Version difference data
------------------------------

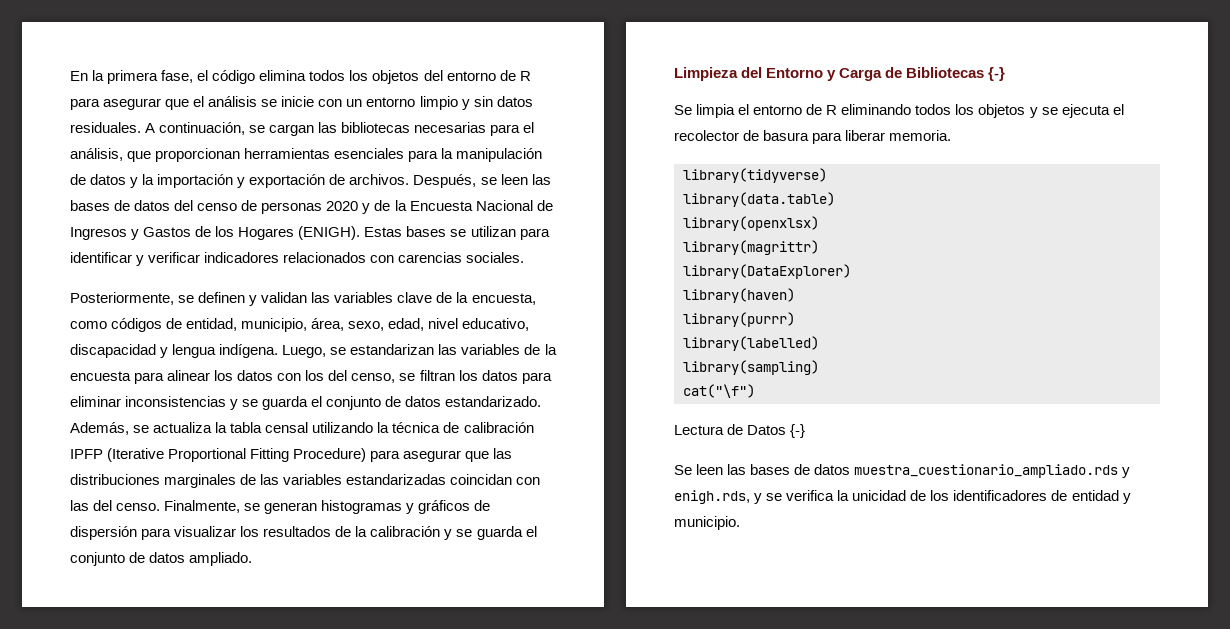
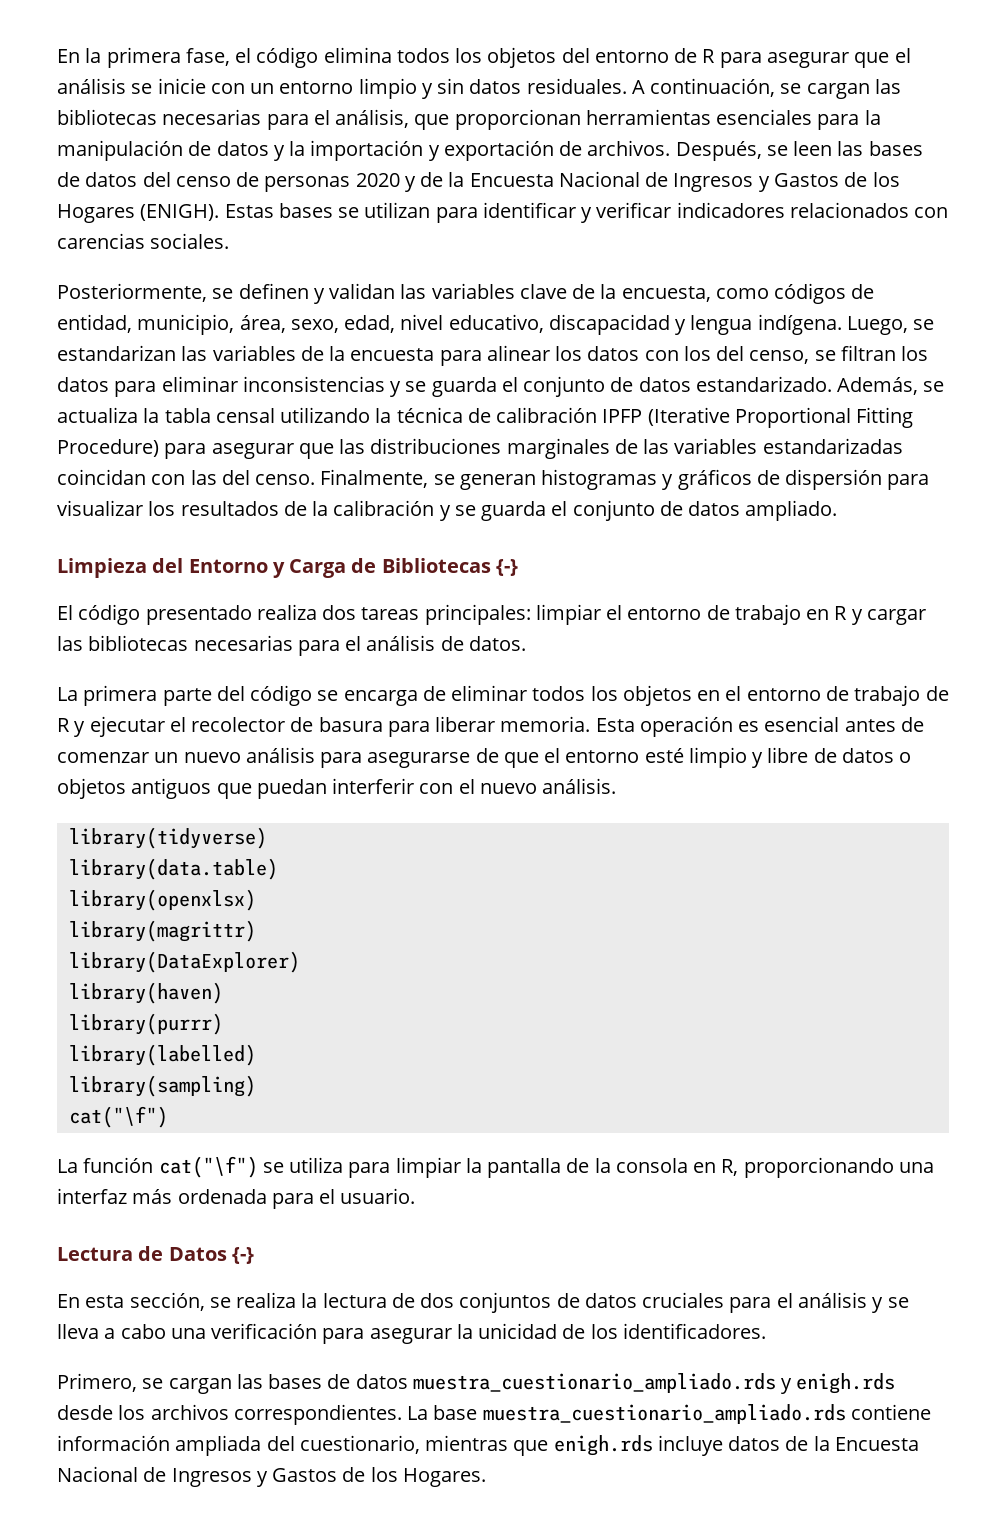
- Se limpia el entorno de R eliminando todos los objetos y se ejecuta el recolector de basura para liberar memoria.
+ El código presentado realiza dos tareas principales: limpiar el entorno de trabajo en R y cargar las bibliotecas necesarias para el análisis de datos.
+ La primera parte del código se encarga de eliminar todos los objetos en el entorno de trabajo de R y ejecutar el recolector de basura para liberar memoria. Esta operación es esencial antes de comenzar un nuevo análisis para asegurarse de que el entorno esté limpio y libre de datos o objetos antiguos que puedan interferir con el nuevo análisis.
+ La función cat("\f") se utiliza para limpiar la pantalla de la consola en R, proporcionando una interfaz más ordenada para el usuario.
  Lectura de Datos {-}
- Se leen las bases de datos muestra_cuestionario_ampliado.rds y enigh.rds, y se verifica la unicidad de los identificadores de entidad y municipio.
+ En esta sección, se realiza la lectura de dos conjuntos de datos cruciales para el análisis y se lleva a cabo una verificación para asegurar la unicidad de los identificadores.
+ Primero, se cargan las bases de datos muestra_cuestionario_ampliado.rds y enigh.rds desde los archivos correspondientes. La base muestra_cuestionario_ampliado.rds contiene información ampliada del cuestionario, mientras que enigh.rds incluye datos de la Encuesta Nacional de Ingresos y Gastos de los Hogares.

------------------------------

> _What is expected_:
Retype the records in full. Do not carry over the images.

> _Response to the task_:
- Se limpia el entorno de R eliminando todos los objetos y se ejecuta el recolector de basura para liberar memoria.
+ El código presentado realiza dos tareas principales: limpiar el entorno de trabajo en R y cargar las bibliotecas necesarias para el análisis de datos.
+ La primera parte del código se encarga de eliminar todos los objetos en el entorno de trabajo de R y ejecutar el recolector de basura para liberar memoria. Esta operación es esencial antes de comenzar un nuevo análisis para asegurarse de que el entorno esté limpio y libre de datos o objetos antiguos que puedan interferir con el nuevo análisis.
+ La función cat("\f") se utiliza para limpiar la pantalla de la consola en R, proporcionando una interfaz más ordenada para el usuario.
  Lectura de Datos {-}
- Se leen las bases de datos muestra_cuestionario_ampliado.rds y enigh.rds, y se verifica la unicidad de los identificadores de entidad y municipio.
+ En esta sección, se realiza la lectura de dos conjuntos de datos cruciales para el análisis y se lleva a cabo una verificación para asegurar la unicidad de los identificadores.
+ Primero, se cargan las bases de datos muestra_cuestionario_ampliado.rds y enigh.rds desde los archivos correspondientes. La base muestra_cuestionario_ampliado.rds contiene información ampliada del cuestionario, mientras que enigh.rds incluye datos de la Encuesta Nacional de Ingresos y Gastos de los Hogares.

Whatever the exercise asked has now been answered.